REQUIRED WORK: Once the pictures have been excluded, set down each remaining entry word for word.

══ RECORDS FOR THIS EXERCISE

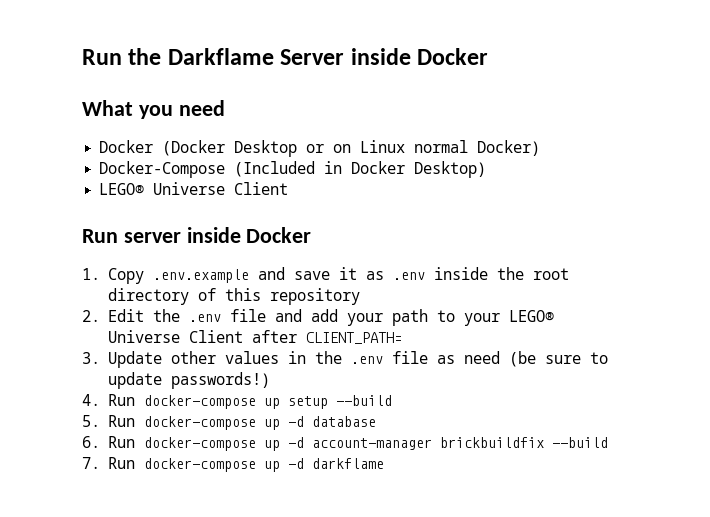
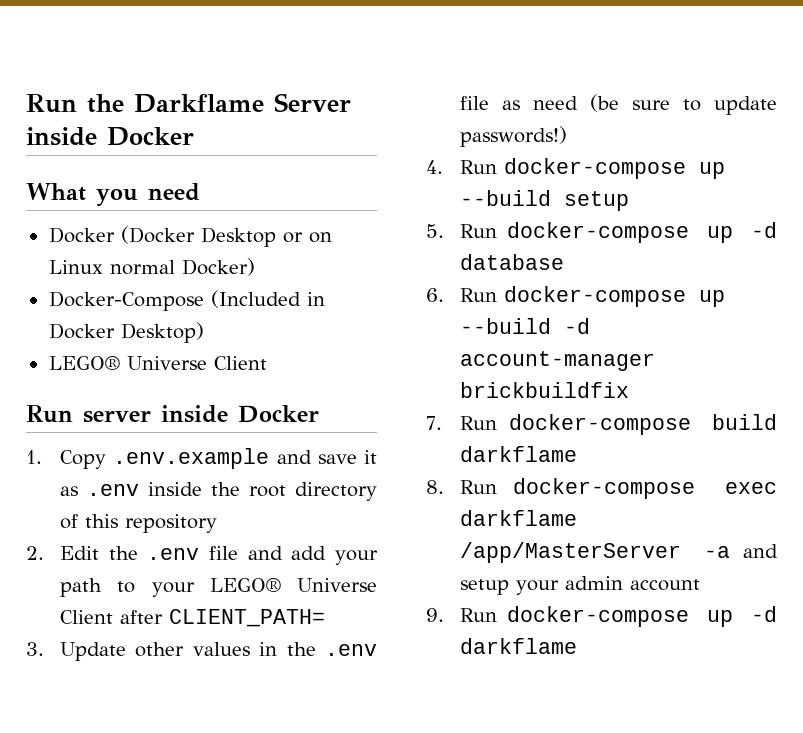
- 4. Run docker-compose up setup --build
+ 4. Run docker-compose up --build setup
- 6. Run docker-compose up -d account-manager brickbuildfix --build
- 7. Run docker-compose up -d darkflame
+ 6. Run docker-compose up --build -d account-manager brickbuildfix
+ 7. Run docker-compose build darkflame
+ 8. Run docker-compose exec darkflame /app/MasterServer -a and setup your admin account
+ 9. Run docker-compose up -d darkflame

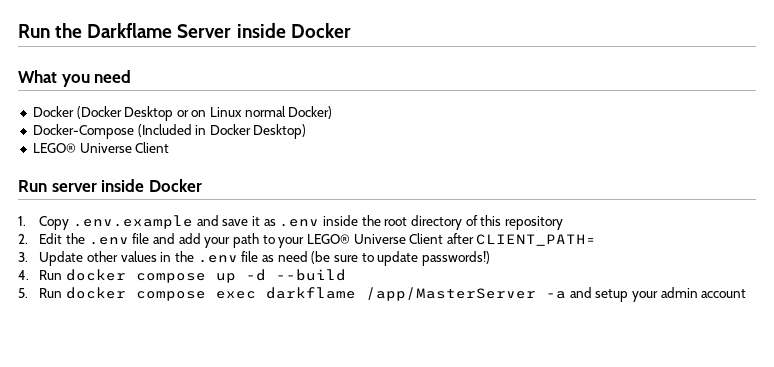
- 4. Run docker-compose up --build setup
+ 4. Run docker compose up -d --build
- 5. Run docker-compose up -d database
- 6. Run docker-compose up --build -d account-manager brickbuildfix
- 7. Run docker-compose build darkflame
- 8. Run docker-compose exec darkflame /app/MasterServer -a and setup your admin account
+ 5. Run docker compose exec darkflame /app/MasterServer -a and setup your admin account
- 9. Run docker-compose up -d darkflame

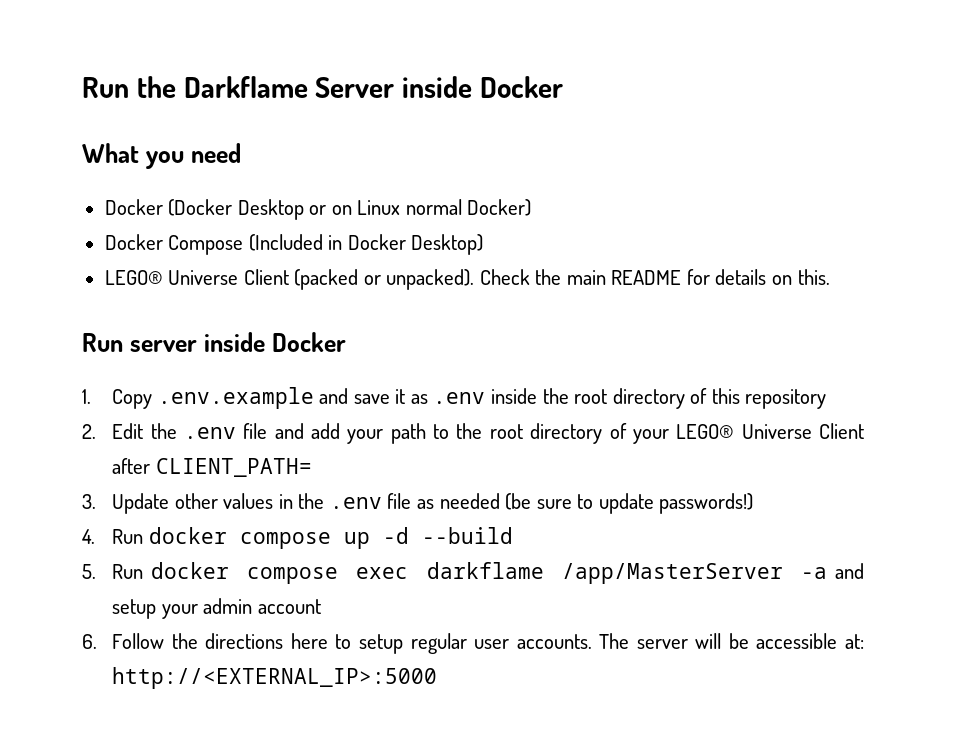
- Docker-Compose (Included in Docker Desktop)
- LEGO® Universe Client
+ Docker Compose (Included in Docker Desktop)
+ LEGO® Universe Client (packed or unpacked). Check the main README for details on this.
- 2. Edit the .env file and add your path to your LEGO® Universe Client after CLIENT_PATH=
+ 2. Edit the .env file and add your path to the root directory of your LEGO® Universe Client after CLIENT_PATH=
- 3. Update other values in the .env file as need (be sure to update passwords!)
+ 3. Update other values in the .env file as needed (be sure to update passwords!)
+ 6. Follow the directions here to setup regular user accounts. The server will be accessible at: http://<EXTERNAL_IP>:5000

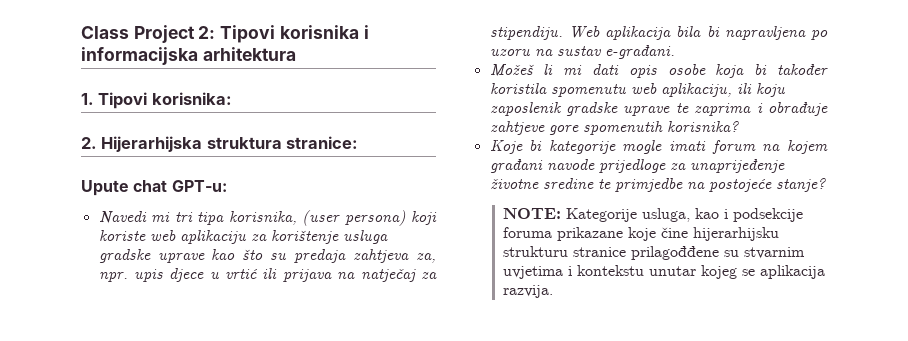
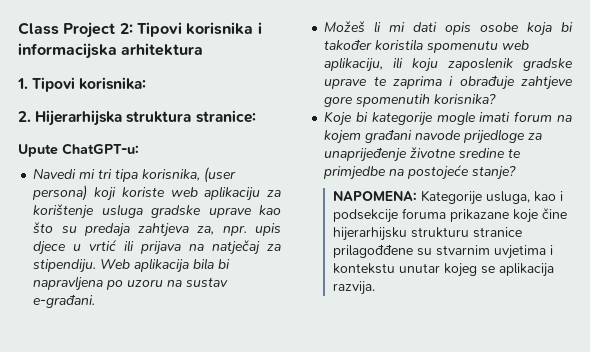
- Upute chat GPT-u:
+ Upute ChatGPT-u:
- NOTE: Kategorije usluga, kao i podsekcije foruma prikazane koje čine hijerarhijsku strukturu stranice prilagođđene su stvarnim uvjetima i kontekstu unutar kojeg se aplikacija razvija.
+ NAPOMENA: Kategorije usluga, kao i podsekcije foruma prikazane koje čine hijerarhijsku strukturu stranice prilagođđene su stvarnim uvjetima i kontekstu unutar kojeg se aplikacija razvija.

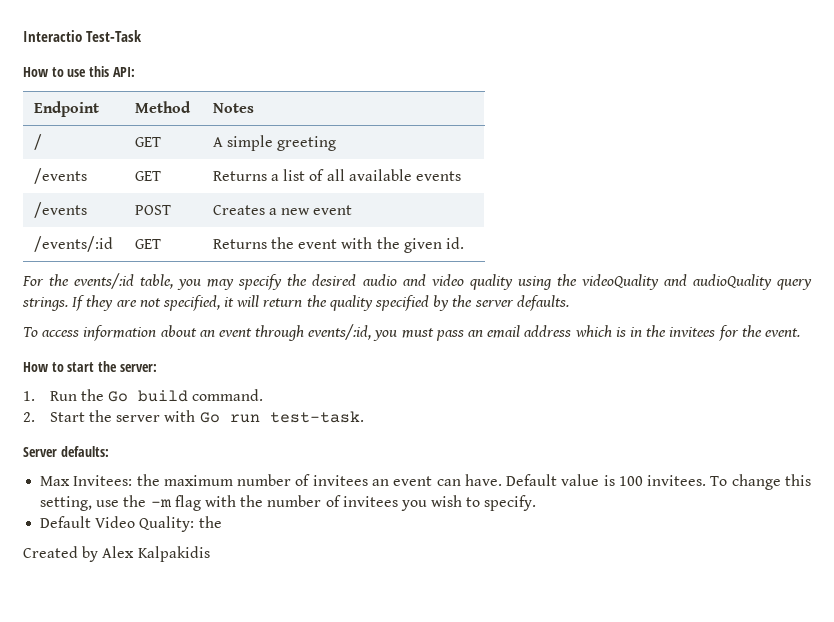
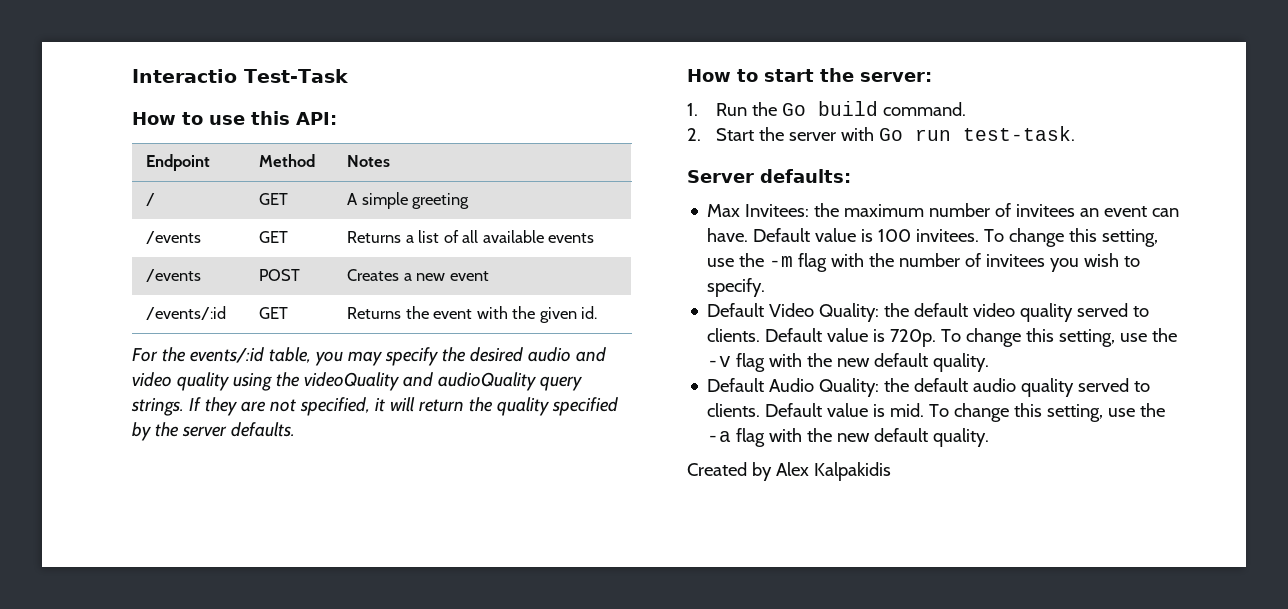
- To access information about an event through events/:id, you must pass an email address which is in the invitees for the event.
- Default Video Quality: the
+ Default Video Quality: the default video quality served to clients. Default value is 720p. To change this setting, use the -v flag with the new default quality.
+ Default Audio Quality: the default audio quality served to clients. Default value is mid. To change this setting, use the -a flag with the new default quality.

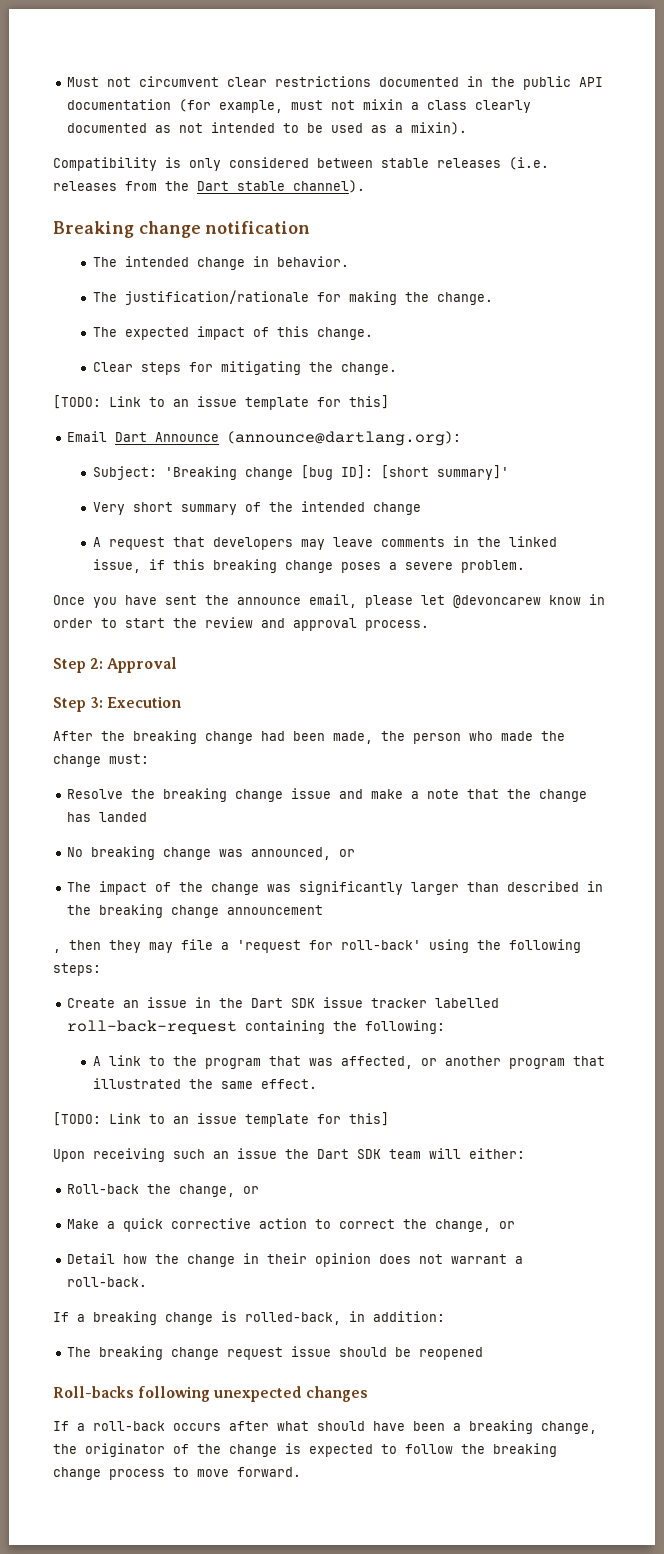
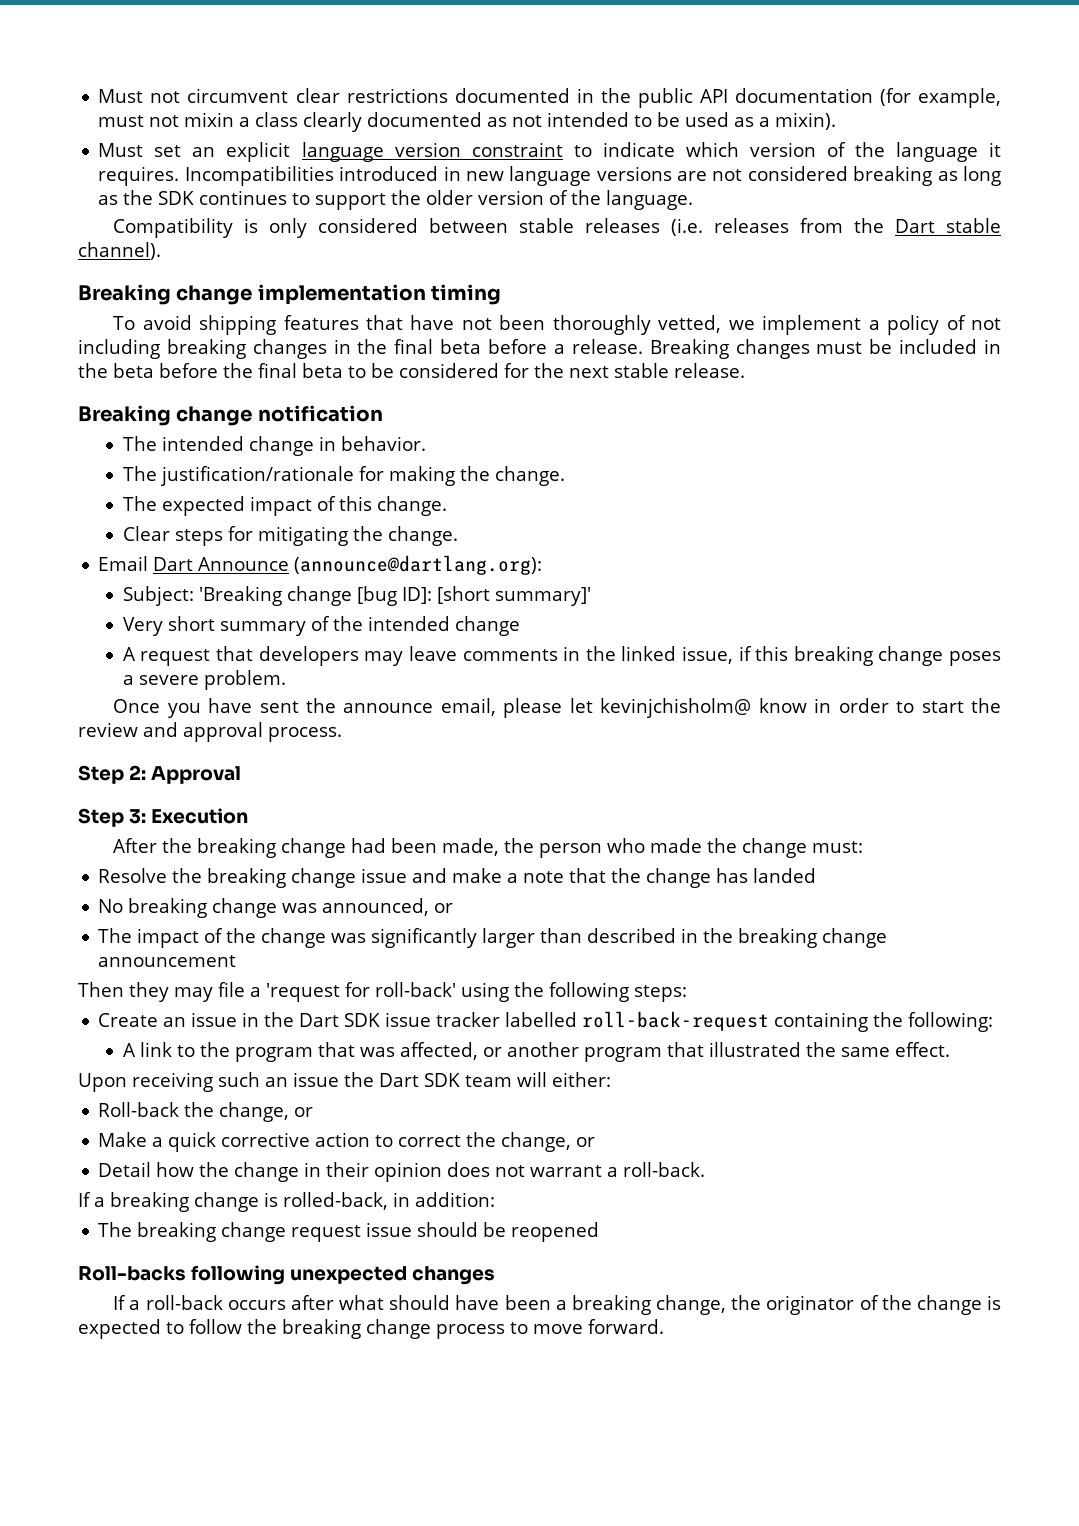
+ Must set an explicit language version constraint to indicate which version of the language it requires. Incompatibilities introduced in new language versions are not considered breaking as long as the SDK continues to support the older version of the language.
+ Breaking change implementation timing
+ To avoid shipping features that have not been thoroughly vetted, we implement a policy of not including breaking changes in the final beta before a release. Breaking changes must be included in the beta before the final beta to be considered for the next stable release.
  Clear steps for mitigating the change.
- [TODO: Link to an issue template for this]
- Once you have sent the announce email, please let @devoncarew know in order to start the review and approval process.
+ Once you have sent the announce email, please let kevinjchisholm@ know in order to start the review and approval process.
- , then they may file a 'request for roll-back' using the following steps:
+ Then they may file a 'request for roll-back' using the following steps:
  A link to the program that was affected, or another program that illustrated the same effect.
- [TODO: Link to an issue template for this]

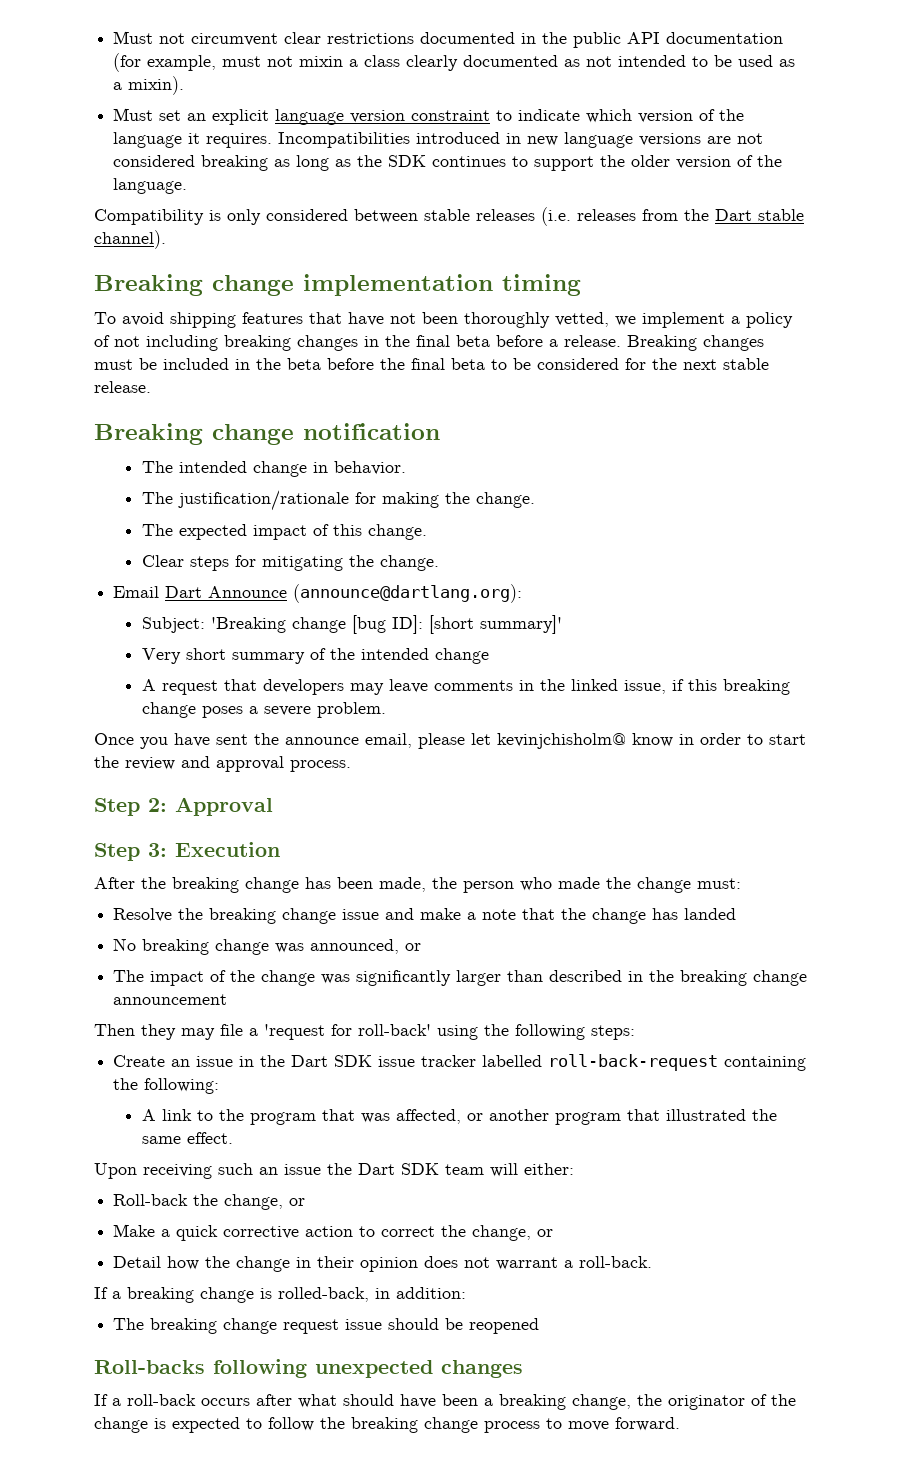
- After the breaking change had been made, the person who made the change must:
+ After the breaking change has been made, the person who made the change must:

════

TASK RESPONSE:
- 4. Run docker-compose up setup --build
+ 4. Run docker-compose up --build setup
- 6. Run docker-compose up -d account-manager brickbuildfix --build
- 7. Run docker-compose up -d darkflame
+ 6. Run docker-compose up --build -d account-manager brickbuildfix
+ 7. Run docker-compose build darkflame
+ 8. Run docker-compose exec darkflame /app/MasterServer -a and setup your admin account
+ 9. Run docker-compose up -d darkflame

- 4. Run docker-compose up --build setup
+ 4. Run docker compose up -d --build
- 5. Run docker-compose up -d database
- 6. Run docker-compose up --build -d account-manager brickbuildfix
- 7. Run docker-compose build darkflame
- 8. Run docker-compose exec darkflame /app/MasterServer -a and setup your admin account
+ 5. Run docker compose exec darkflame /app/MasterServer -a and setup your admin account
- 9. Run docker-compose up -d darkflame

- Docker-Compose (Included in Docker Desktop)
- LEGO® Universe Client
+ Docker Compose (Included in Docker Desktop)
+ LEGO® Universe Client (packed or unpacked). Check the main README for details on this.
- 2. Edit the .env file and add your path to your LEGO® Universe Client after CLIENT_PATH=
+ 2. Edit the .env file and add your path to the root directory of your LEGO® Universe Client after CLIENT_PATH=
- 3. Update other values in the .env file as need (be sure to update passwords!)
+ 3. Update other values in the .env file as needed (be sure to update passwords!)
+ 6. Follow the directions here to setup regular user accounts. The server will be accessible at: http://<EXTERNAL_IP>:5000

- Upute chat GPT-u:
+ Upute ChatGPT-u:
- NOTE: Kategorije usluga, kao i podsekcije foruma prikazane koje čine hijerarhijsku strukturu stranice prilagođđene su stvarnim uvjetima i kontekstu unutar kojeg se aplikacija razvija.
+ NAPOMENA: Kategorije usluga, kao i podsekcije foruma prikazane koje čine hijerarhijsku strukturu stranice prilagođđene su stvarnim uvjetima i kontekstu unutar kojeg se aplikacija razvija.

- To access information about an event through events/:id, you must pass an email address which is in the invitees for the event.
- Default Video Quality: the
+ Default Video Quality: the default video quality served to clients. Default value is 720p. To change this setting, use the -v flag with the new default quality.
+ Default Audio Quality: the default audio quality served to clients. Default value is mid. To change this setting, use the -a flag with the new default quality.

+ Must set an explicit language version constraint to indicate which version of the language it requires. Incompatibilities introduced in new language versions are not considered breaking as long as the SDK continues to support the older version of the language.
+ Breaking change implementation timing
+ To avoid shipping features that have not been thoroughly vetted, we implement a policy of not including breaking changes in the final beta before a release. Breaking changes must be included in the beta before the final beta to be considered for the next stable release.
  Clear steps for mitigating the change.
- [TODO: Link to an issue template for this]
- Once you have sent the announce email, please let @devoncarew know in order to start the review and approval process.
+ Once you have sent the announce email, please let kevinjchisholm@ know in order to start the review and approval process.
- , then they may file a 'request for roll-back' using the following steps:
+ Then they may file a 'request for roll-back' using the following steps:
  A link to the program that was affected, or another program that illustrated the same effect.
- [TODO: Link to an issue template for this]

- After the breaking change had been made, the person who made the change must:
+ After the breaking change has been made, the person who made the change must:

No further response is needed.